## Directions for this task
Retype the records exactly.

[Detected change data]
#####

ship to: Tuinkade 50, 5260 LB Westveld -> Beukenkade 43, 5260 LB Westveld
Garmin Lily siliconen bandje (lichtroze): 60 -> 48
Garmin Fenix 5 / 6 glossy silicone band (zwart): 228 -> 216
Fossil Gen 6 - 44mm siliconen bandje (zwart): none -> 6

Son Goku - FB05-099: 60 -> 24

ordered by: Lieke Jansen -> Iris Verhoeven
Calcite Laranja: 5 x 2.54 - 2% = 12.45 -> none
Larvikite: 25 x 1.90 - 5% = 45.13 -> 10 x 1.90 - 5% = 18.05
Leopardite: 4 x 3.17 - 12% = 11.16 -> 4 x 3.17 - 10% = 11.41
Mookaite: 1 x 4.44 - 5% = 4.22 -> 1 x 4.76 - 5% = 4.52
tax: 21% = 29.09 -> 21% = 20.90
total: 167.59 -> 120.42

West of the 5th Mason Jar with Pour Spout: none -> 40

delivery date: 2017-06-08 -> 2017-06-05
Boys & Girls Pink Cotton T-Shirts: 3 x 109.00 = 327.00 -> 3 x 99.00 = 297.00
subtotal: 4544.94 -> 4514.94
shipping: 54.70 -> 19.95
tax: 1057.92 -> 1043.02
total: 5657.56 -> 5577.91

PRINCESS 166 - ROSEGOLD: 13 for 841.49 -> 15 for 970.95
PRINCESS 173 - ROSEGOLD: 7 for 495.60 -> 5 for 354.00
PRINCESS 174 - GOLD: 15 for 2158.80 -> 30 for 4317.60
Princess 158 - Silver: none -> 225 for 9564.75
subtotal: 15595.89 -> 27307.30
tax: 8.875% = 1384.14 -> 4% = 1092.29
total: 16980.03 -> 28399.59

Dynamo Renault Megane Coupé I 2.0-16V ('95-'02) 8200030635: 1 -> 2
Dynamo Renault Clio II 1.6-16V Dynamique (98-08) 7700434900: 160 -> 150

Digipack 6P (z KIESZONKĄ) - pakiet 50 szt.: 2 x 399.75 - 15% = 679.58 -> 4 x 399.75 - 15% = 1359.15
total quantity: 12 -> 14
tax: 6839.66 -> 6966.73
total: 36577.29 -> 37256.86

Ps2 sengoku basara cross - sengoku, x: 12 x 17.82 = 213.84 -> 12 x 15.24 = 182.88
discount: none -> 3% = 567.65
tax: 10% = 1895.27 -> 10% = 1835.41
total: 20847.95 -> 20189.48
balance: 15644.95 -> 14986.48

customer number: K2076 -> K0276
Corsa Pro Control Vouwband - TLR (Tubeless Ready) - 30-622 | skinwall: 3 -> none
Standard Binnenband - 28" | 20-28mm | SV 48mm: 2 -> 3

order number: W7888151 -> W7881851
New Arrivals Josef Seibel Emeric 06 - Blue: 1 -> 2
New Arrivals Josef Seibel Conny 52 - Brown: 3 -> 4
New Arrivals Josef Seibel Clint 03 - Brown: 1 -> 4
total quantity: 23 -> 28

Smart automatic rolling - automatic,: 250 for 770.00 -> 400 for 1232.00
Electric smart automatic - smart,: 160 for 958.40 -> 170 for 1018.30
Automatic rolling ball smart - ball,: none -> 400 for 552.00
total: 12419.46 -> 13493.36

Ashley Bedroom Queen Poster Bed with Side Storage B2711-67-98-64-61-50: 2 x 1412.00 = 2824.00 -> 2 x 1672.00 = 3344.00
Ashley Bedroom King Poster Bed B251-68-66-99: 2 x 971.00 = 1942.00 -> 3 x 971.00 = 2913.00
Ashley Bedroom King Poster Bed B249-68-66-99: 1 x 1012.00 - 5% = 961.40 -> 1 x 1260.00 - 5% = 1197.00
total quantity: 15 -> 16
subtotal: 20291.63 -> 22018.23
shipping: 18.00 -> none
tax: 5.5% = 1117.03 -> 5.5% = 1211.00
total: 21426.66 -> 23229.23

#####

## Answer box
ship to: Tuinkade 50, 5260 LB Westveld -> Beukenkade 43, 5260 LB Westveld
Garmin Lily siliconen bandje (lichtroze): 60 -> 48
Garmin Fenix 5 / 6 glossy silicone band (zwart): 228 -> 216
Fossil Gen 6 - 44mm siliconen bandje (zwart): none -> 6

Son Goku - FB05-099: 60 -> 24

ordered by: Lieke Jansen -> Iris Verhoeven
Calcite Laranja: 5 x 2.54 - 2% = 12.45 -> none
Larvikite: 25 x 1.90 - 5% = 45.13 -> 10 x 1.90 - 5% = 18.05
Leopardite: 4 x 3.17 - 12% = 11.16 -> 4 x 3.17 - 10% = 11.41
Mookaite: 1 x 4.44 - 5% = 4.22 -> 1 x 4.76 - 5% = 4.52
tax: 21% = 29.09 -> 21% = 20.90
total: 167.59 -> 120.42

West of the 5th Mason Jar with Pour Spout: none -> 40

delivery date: 2017-06-08 -> 2017-06-05
Boys & Girls Pink Cotton T-Shirts: 3 x 109.00 = 327.00 -> 3 x 99.00 = 297.00
subtotal: 4544.94 -> 4514.94
shipping: 54.70 -> 19.95
tax: 1057.92 -> 1043.02
total: 5657.56 -> 5577.91

PRINCESS 166 - ROSEGOLD: 13 for 841.49 -> 15 for 970.95
PRINCESS 173 - ROSEGOLD: 7 for 495.60 -> 5 for 354.00
PRINCESS 174 - GOLD: 15 for 2158.80 -> 30 for 4317.60
Princess 158 - Silver: none -> 225 for 9564.75
subtotal: 15595.89 -> 27307.30
tax: 8.875% = 1384.14 -> 4% = 1092.29
total: 16980.03 -> 28399.59

Dynamo Renault Megane Coupé I 2.0-16V ('95-'02) 8200030635: 1 -> 2
Dynamo Renault Clio II 1.6-16V Dynamique (98-08) 7700434900: 160 -> 150

Digipack 6P (z KIESZONKĄ) - pakiet 50 szt.: 2 x 399.75 - 15% = 679.58 -> 4 x 399.75 - 15% = 1359.15
total quantity: 12 -> 14
tax: 6839.66 -> 6966.73
total: 36577.29 -> 37256.86

Ps2 sengoku basara cross - sengoku, x: 12 x 17.82 = 213.84 -> 12 x 15.24 = 182.88
discount: none -> 3% = 567.65
tax: 10% = 1895.27 -> 10% = 1835.41
total: 20847.95 -> 20189.48
balance: 15644.95 -> 14986.48

customer number: K2076 -> K0276
Corsa Pro Control Vouwband - TLR (Tubeless Ready) - 30-622 | skinwall: 3 -> none
Standard Binnenband - 28" | 20-28mm | SV 48mm: 2 -> 3

order number: W7888151 -> W7881851
New Arrivals Josef Seibel Emeric 06 - Blue: 1 -> 2
New Arrivals Josef Seibel Conny 52 - Brown: 3 -> 4
New Arrivals Josef Seibel Clint 03 - Brown: 1 -> 4
total quantity: 23 -> 28

Smart automatic rolling - automatic,: 250 for 770.00 -> 400 for 1232.00
Electric smart automatic - smart,: 160 for 958.40 -> 170 for 1018.30
Automatic rolling ball smart - ball,: none -> 400 for 552.00
total: 12419.46 -> 13493.36

Ashley Bedroom Queen Poster Bed with Side Storage B2711-67-98-64-61-50: 2 x 1412.00 = 2824.00 -> 2 x 1672.00 = 3344.00
Ashley Bedroom King Poster Bed B251-68-66-99: 2 x 971.00 = 1942.00 -> 3 x 971.00 = 2913.00
Ashley Bedroom King Poster Bed B249-68-66-99: 1 x 1012.00 - 5% = 961.40 -> 1 x 1260.00 - 5% = 1197.00
total quantity: 15 -> 16
subtotal: 20291.63 -> 22018.23
shipping: 18.00 -> none
tax: 5.5% = 1117.03 -> 5.5% = 1211.00
total: 21426.66 -> 23229.23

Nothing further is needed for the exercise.